We are living in an exciting time—where cancer is being forced to reveal its genetic tricks and give up the molecular underpinnings it has been secretly using to grow within our bodies and evade our drugs. Couple these insights from sixty years of basic science charting and painstakingly determining the roles that genes and proteins normally play in our cells, and we have an unprecedented view of how cancer cells are working against us.

We also now have the DNA sequencing tools in place to determine the combination of molecular changes that drive the growth of a particular patient’s tumour at the BC Cancer Agency. Many patient tumours may appear identical when initially presented in the clinic but look under the hood and there will likely be substantial molecular differences. 

Most importantly these differences will harbor the clues to whether a tumour will respond to a particular drug or not.  Interpreting these clues is a key challenge in cancer research and the basis of my own research at the BC Cancer Agency. I do see an era arriving soon where a comprehensive genomic analysis of a cancer will be available for those patients who require it and allow a truly personalized treatment recommendation for them. 

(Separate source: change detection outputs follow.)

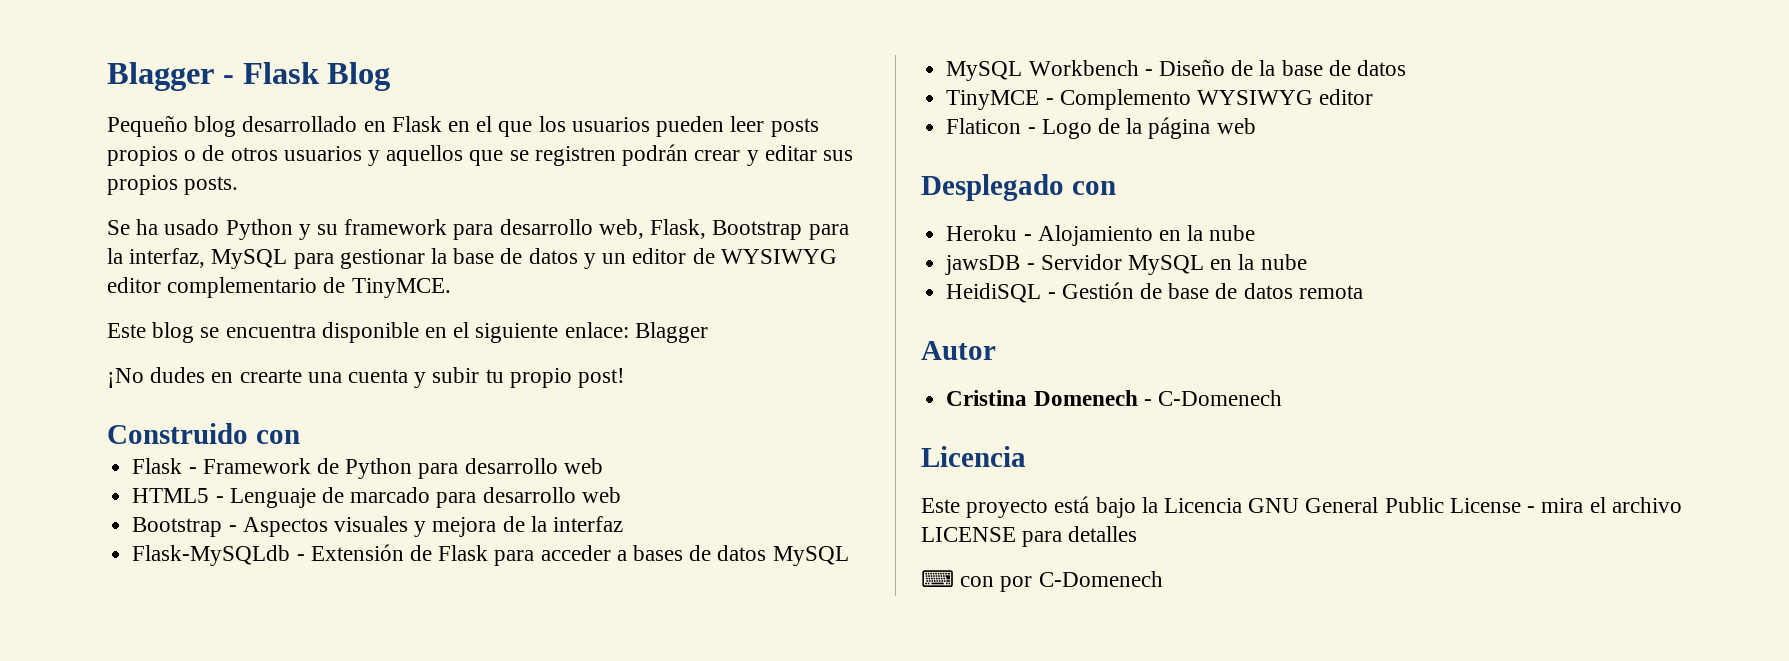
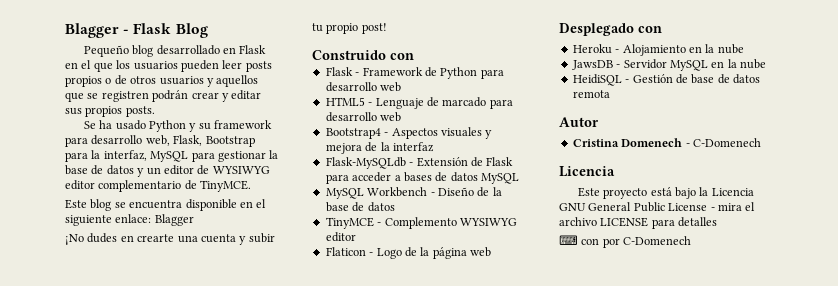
[132,517,223,537] Bootstrap -> [325,128,381,139] Bootstrap4
[945,255,1021,275] jawsDB -> [571,60,613,70] JawsDB

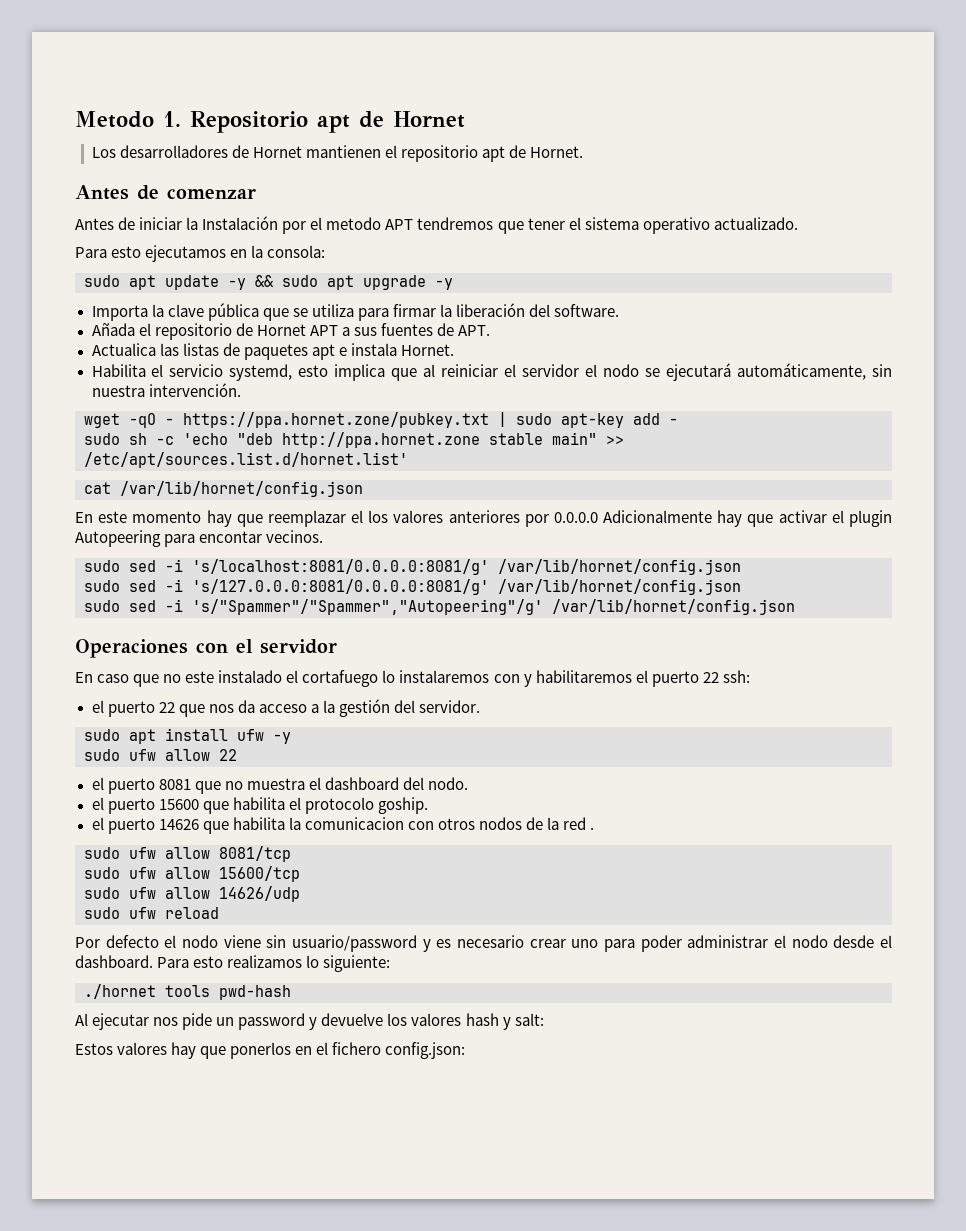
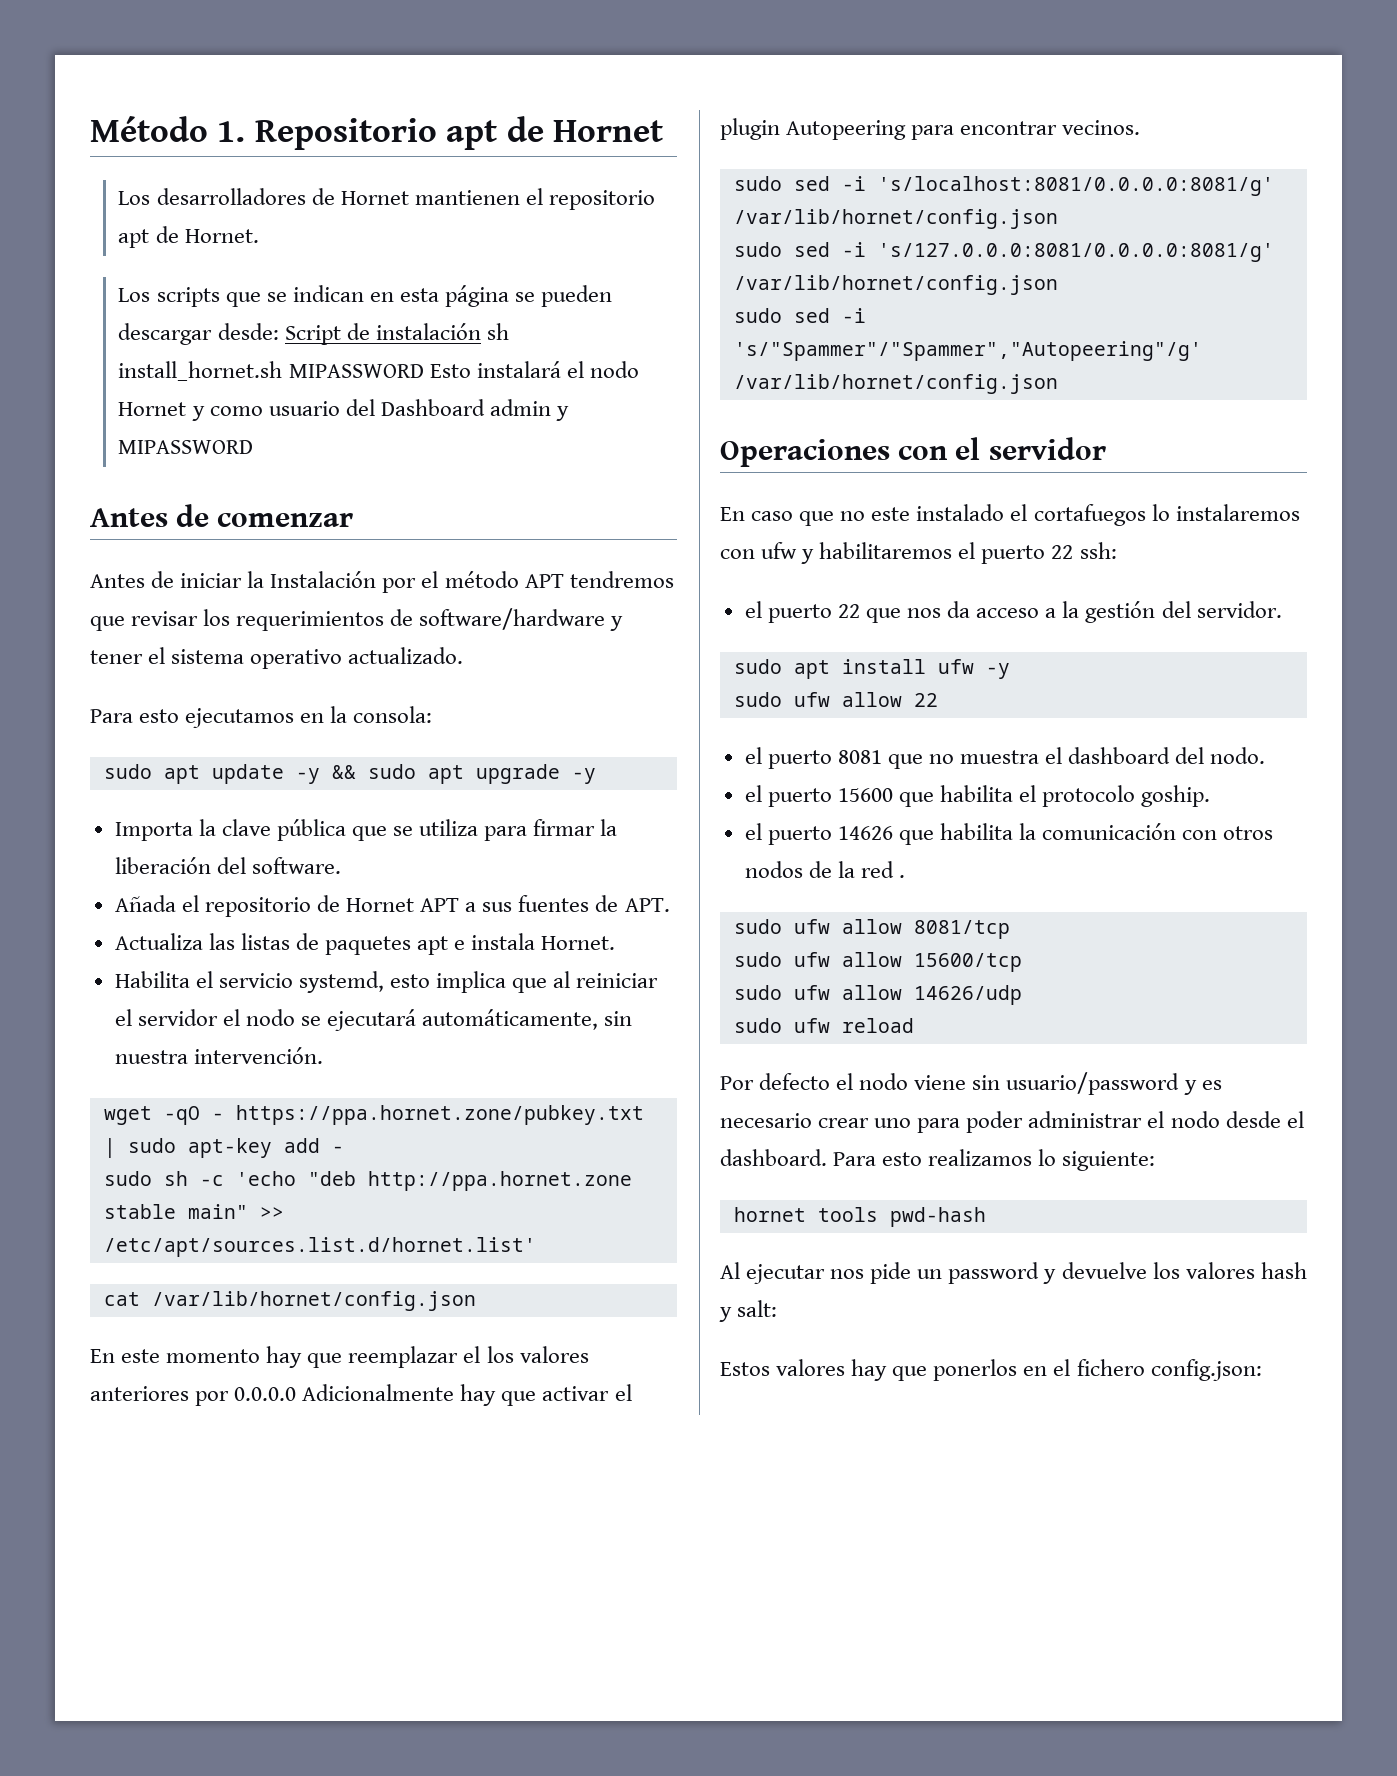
[75,111,154,128] Metodo -> [90,116,208,142] Método
(584, 152) none -> [118,285,613,307] [118,323,509,345] [118,361,639,381] [118,399,569,421] [118,440,254,454] // Los scripts que se indican en esta página se pueden descargar desde: Script de instalación sh install_hornet.sh MIPASSWORD Esto instalará el nodo Hornet y como usuario del Dashboard admin y MIPASSWORD
[326,217,382,230] metodo -> [444,571,519,588] método
(524, 227) none -> [131,608,624,631] revisar los requerimientos de software/hardware y
[91,343,156,356] Actualica -> [114,933,203,950] Actualiza
[199,531,263,543] encontar -> [960,121,1058,135] encontrar
[302,670,379,687] cortafuego -> [1033,504,1146,526] cortafuegos
(520, 678) none -> [761,542,798,559] ufw
[304,817,404,830] comunicacion -> [1042,823,1177,840] comunicación
[84,984,156,999] ./hornet -> [733,1207,806,1222] hornet

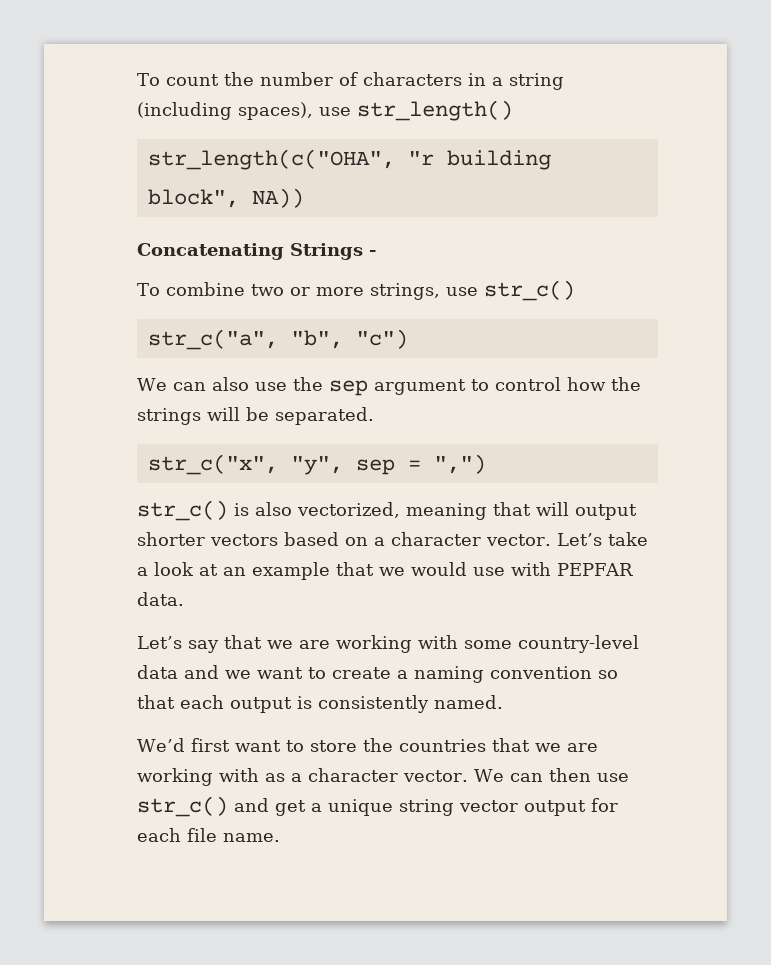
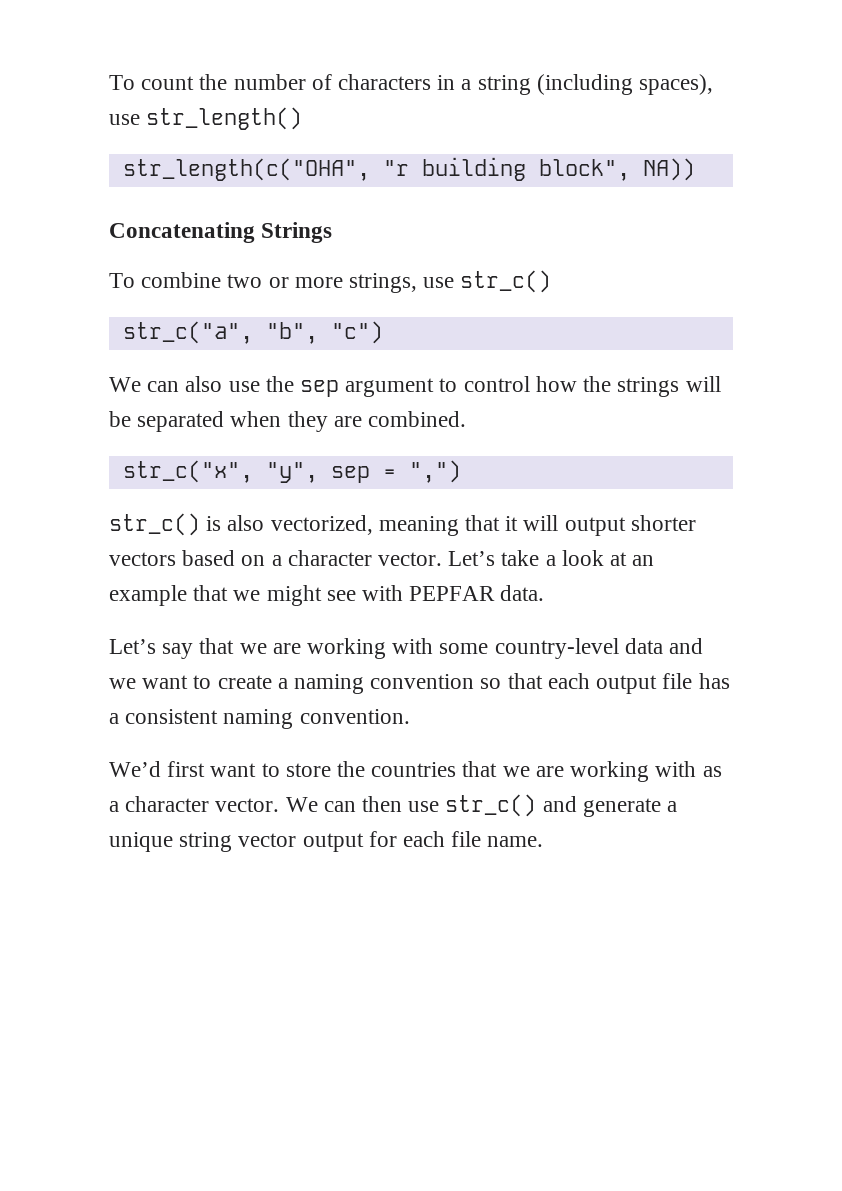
[369,250,376,256] - -> (333, 232) none
[275,407,374,425] separated. -> [137,411,467,432] separated when they are combined.
(531, 509) none -> [505,516,519,531] it
[411,562,505,576] would use -> [266,585,356,606] might see
[297,695,503,713] is consistently named. -> [662,673,730,689] [109,709,410,729] file has a consistent naming convention.
[275,800,306,816] get -> [582,798,661,817] generate

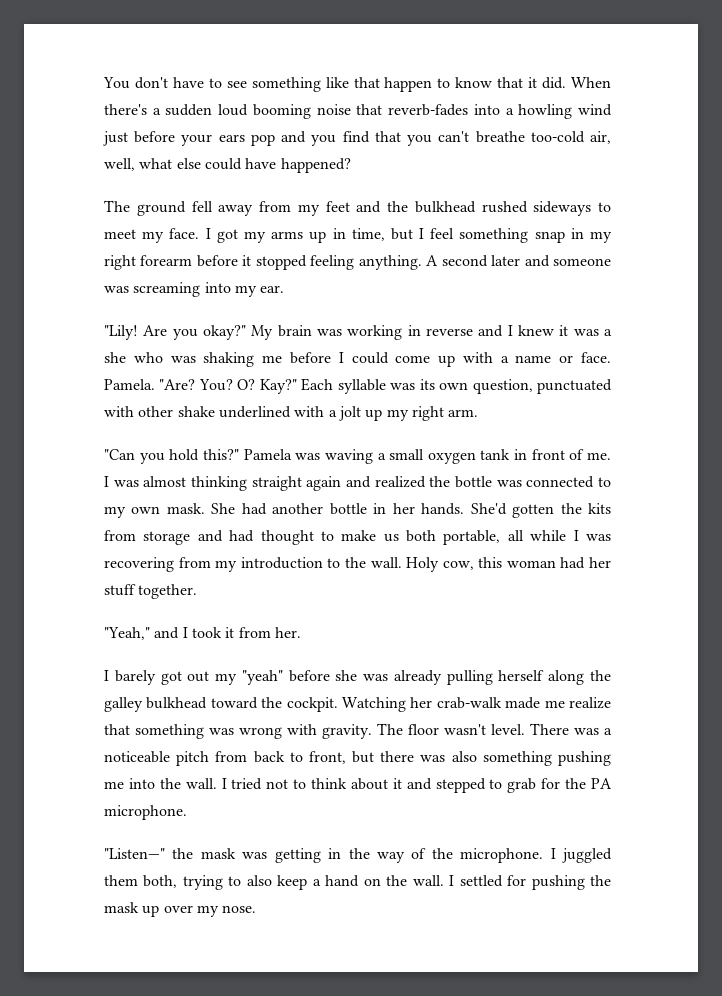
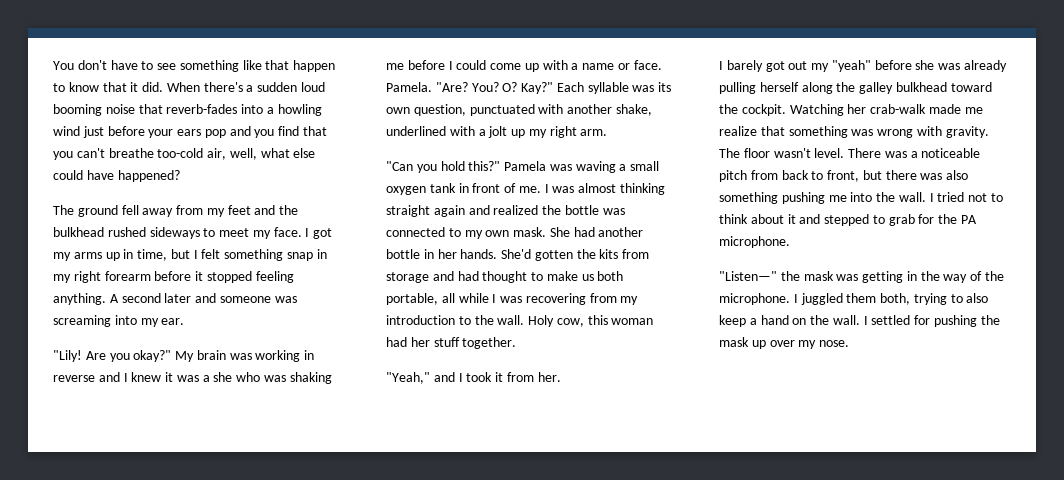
[430,228,455,239] feel -> [201,249,221,259] felt
[138,406,215,417] other shake -> [567,104,652,116] another shake,

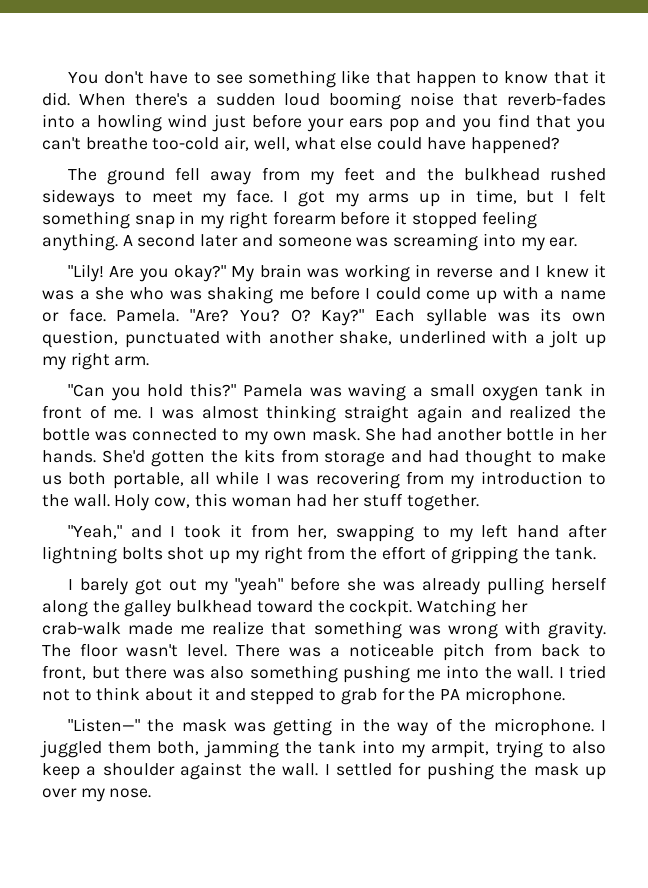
[537,372,561,382] her. -> [297,524,608,542] [42,546,596,564] her, swapping to my left hand after lightning bolts shot up my right from the effort of gripping the tank.
(911, 299) none -> [203,740,490,758] jamming the tank into my armpit,
[760,315,807,325] hand on -> [102,762,243,780] shoulder against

In the future, I believe that clinicians will be just as likely to talk of cancers in terms of the molecular changes that drive them and the drug sensitivities they possess than the part of the body from which they arose. One of the historical challenges has been that we have been treating cancers as simply “colon cancer” or “kidney cancer” without a full appreciation of the diverse differences that might exist at the molecular level. Over the years opportunities have been lost as promising cancer drugs have failed in trials because they only worked (perhaps astoundingly) in a relatively small fraction of patients. The questions that we can and should now ask is, what is it about that five percent of patients that could respond and why don't we simply identify their tumour’s molecular signature and treat them?

I believe that there are two fundamental things that a patient wants. Firstly, the patient wants access to the best possible health care. Secondly, and perhaps more subtly, the patient wants to know that their health care experience is being learned from and used to improve medical knowledge and practice.

The second point is particularly important in cancer care, as we are only now beginning to determine and collate the genetic sub-types of cancer and whether they respond or fail to respond to any of the battery of drugs available. To achieve this, we are going to need a new generation of computational and software infrastructure to store and analyze these data. 

One of my goals is to achieve this and allow us to learn from every patient at the BC Cancer Agency. To make further progress, the results from a single hospital are not going to be enough and we will need to share our data and insights nationally and internationally.

Those rare cancers that an oncologist may see only once in their career will become much easier to treat if we can access the genetic insights and outcomes from hospitals all across the world. Similarly, many drugs are effective in placing cancers in remission, but in the majority of cases resistant tumours will arise. 

While we have spent decades characterizing the tumours that naturally seem to arise, these drugs may induce completely new forms of disease—essentially forms of cancer that have never existed before on this planet.  Clearly, we need the ability to rapidly sequence, study and share the data on these new forms and determine the unrealized drug sensitivities lurking in their genomes.

In closing, I am reminded of the Chinese military strategist and philosopher, Sun Tzu, who lived 2,500 years ago.  His work “The Art of War” is considered a masterpiece and a definitive work on military strategy. If indeed we are waging a war on cancer, then surely to make progress we must heed his advice—“Know your enemy, know yourself”.